Bipolaroni – Rita C.

Just because I’m stable now and quite content with my life doesn’t mean I haven’t had an easy road. I’ve been through hell and back and so has my family. My bipolar along with some stupid decisions caused me to be stripped of almost everything. Because of this, I take nothing for granted anymore. Most of all I enjoy the simple things in life, like driving in my convertible listening to rock ‘n roll. I don’t even take this for granted. Many people don’t even have a car. And who knows the future? Someday I might not have a car. Therefore, I try to live in the moment and enjoy those simple things.

Anyone who has gone through depression (and some who are reading this may be going through it right now). I’ve laid in bed feeling like I had a full body lead coat on; like what you wear when you get your teeth X-rayed. But I’m talking my whole body. I could not get out of bed, sometimes for days at a time. A well meaning friend who has never experienced depression told me to get my ass out of bed and clean my house. I mentally and physically could not. Unless you have been through it you cannot possibly understand. It’s way more than sadness; it is clinical depression. I couldn’t eat and I couldn’t even get out of bed to take a shower.

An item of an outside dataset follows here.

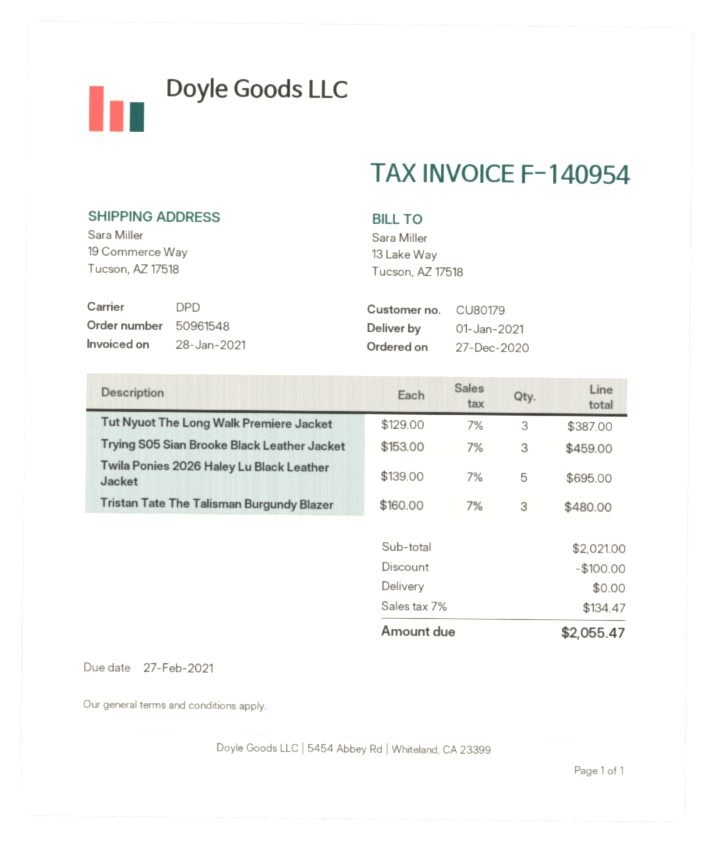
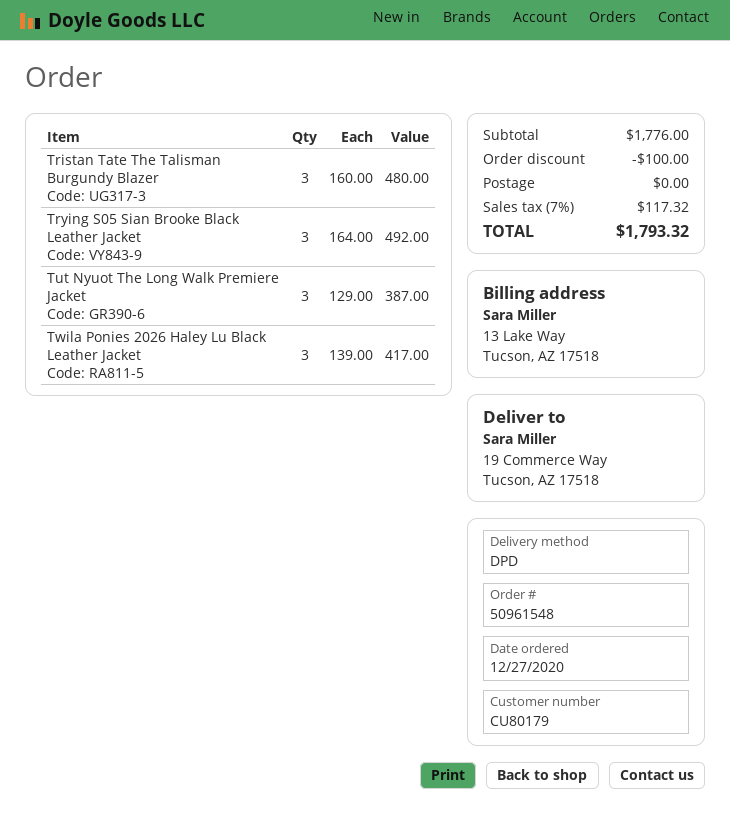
Trying S05 Sian Brooke Black Leather Jacket: 3 x 153.00 = 459.00 -> 3 x 164.00 = 492.00
Twila Ponies 2026 Haley Lu Black Leather Jacket: 5 x 139.00 = 695.00 -> 3 x 139.00 = 417.00
subtotal: 2021.00 -> 1776.00
tax: 7% = 134.47 -> 7% = 117.32
total: 2055.47 -> 1793.32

Fortunately for me, I had some close friends who supported me. One woman in particular, Patti, always told me, “You are going to be all right.” Sometimes I called her three or four times a day just to hear those words. I mostly didn’t believe her, but I guess part of me did or I wouldn’t have called her constantly.

Right now I am speaking to those who are completely down and out. Maybe you have no one to tell you it is going to be all right. I AM TELLING YOU, YOU WILL BE ALL RIGHT. Find a good doctor and counselor and stick with the program he/she gives you. You are loved and it truly will be okay.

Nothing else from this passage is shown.